Re: [SQL] NOT IN clause performing badly

From

Herouth Maoz

Date:

26 July 1999, 07:12:34

At 12:09 +0300 on 26/07/1999, Christian Rudow wrote:

> Questions
> ---------
> Is this a known problem ?
> What is causing the problem ?
> Is it a problem of RDBMS parameters ?
> Is there an alternative to the NOT IN clause ?

NOT IN is an inefficient way of running such a query. I would suggest:

- After creating tempx1, create an index on its id field
- Use the following instead of NOT IN:

select id from mytable      where NOT EXISTS (      select * from tempx1    where tempx1.id = mytable.id      );

What is the difference?

In the NOT IN version, for each of the 10000 ids in mytable, it has to
search through 8000 records to see whether the current mytable.id is there
or not. This would give you 80000000 operations.
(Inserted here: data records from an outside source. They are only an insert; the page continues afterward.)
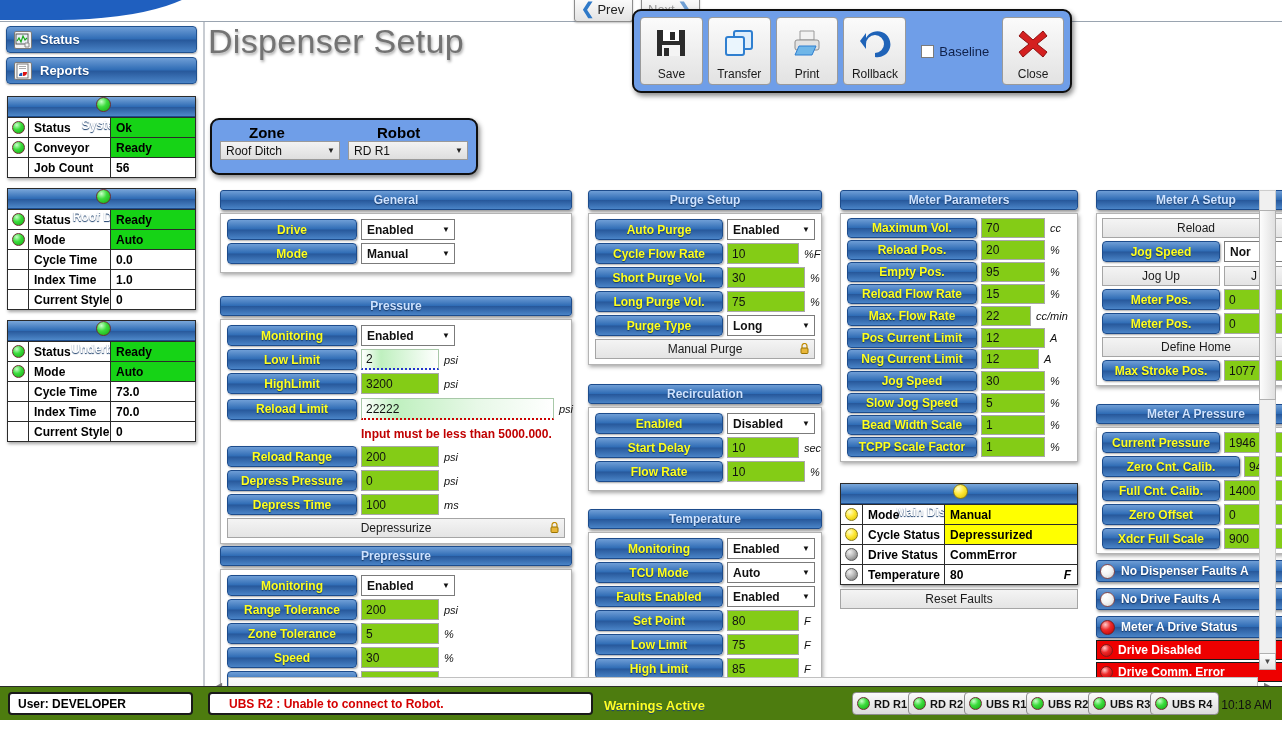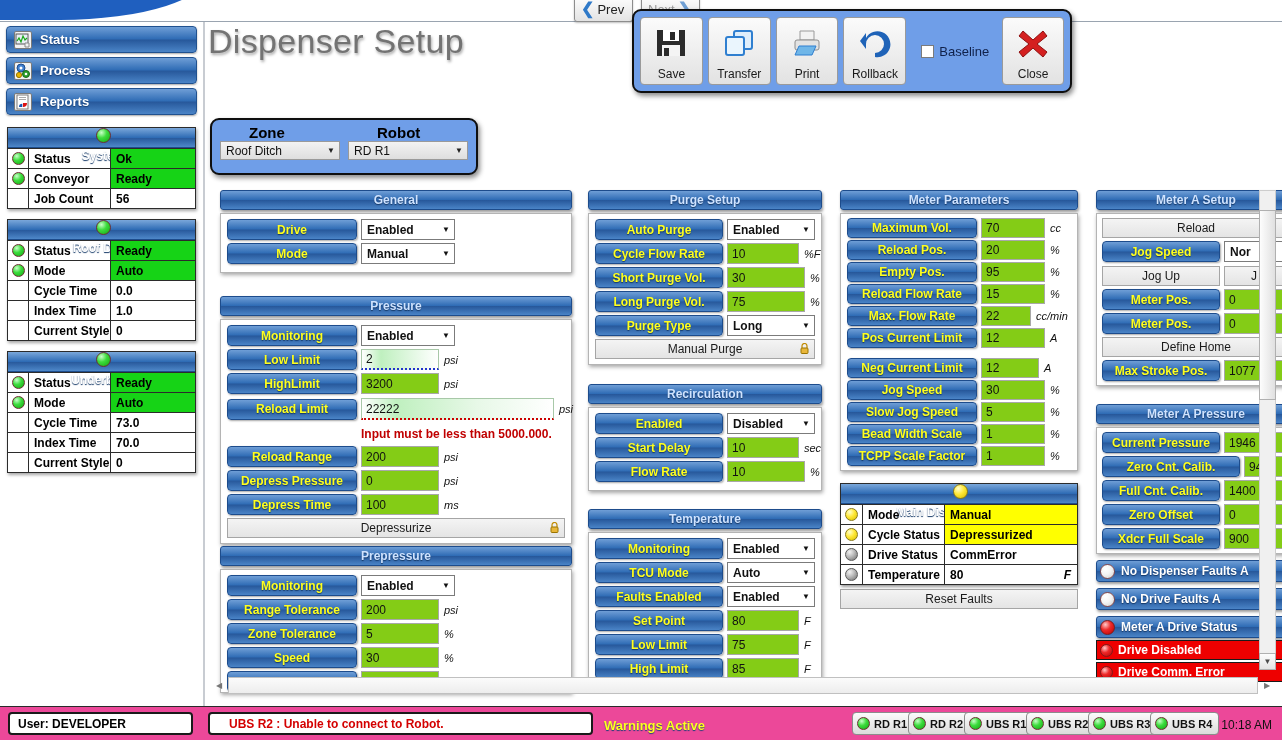"Process" div.navitem { html: <div> <span> <svg> <circle></circle> <circle></circle> <circle></circle> <circle></circle> <circle></circle> </svg> </span> <span>Process</span> </div> -> none }
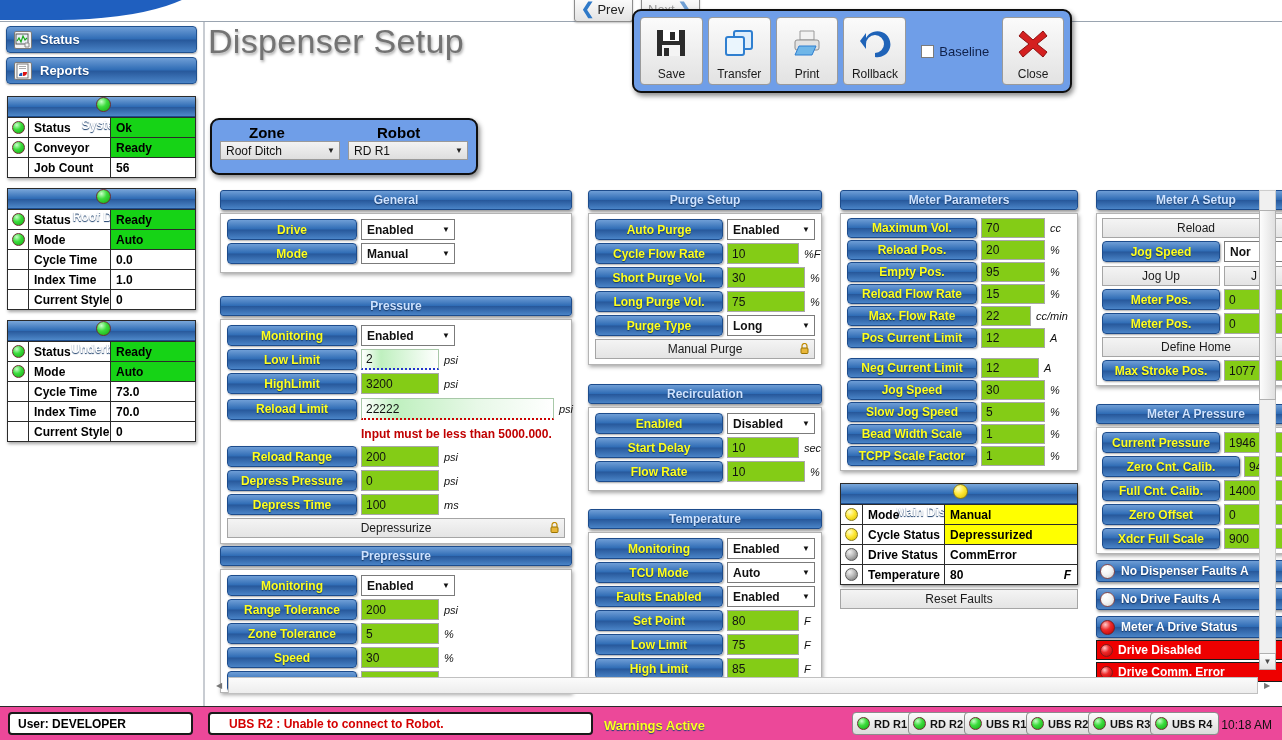"Pos Current Limit" div.frow { margin-bottom: 10px -> 1px }
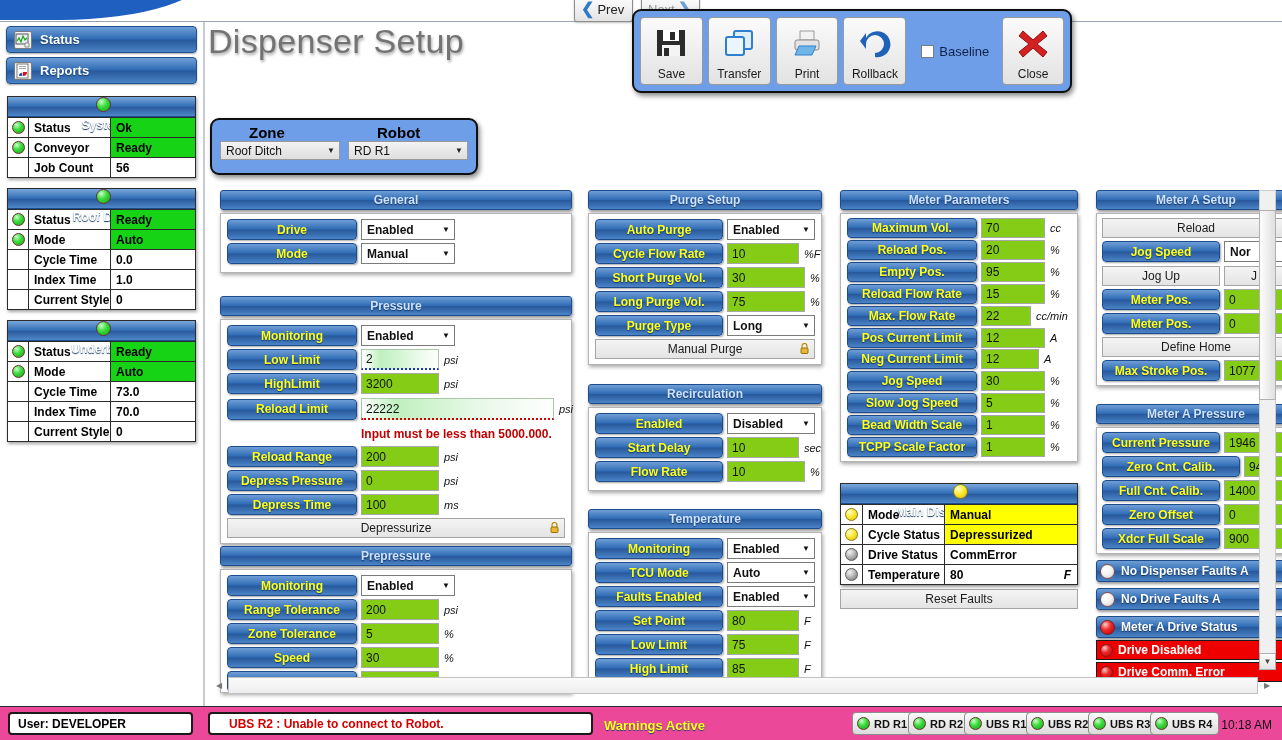"User: DEVELOPER" #bottom { background: #ec4899 -> #4d7c0f; top: 706px -> 686px }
Especially since there is
no index on tempx1.

The EXISTS query I gave uses the index on tempx1.id for each of the 10000
ids. Thus, you have 10000 * log 8000, more or less.

But you have to count in the penalty of creating the index on tempx1.id in
the first place.

Herouth

--
Herouth Maoz, Internet developer.
Open University of Israel - Telem project
http://telem.openu.ac.il/~herutma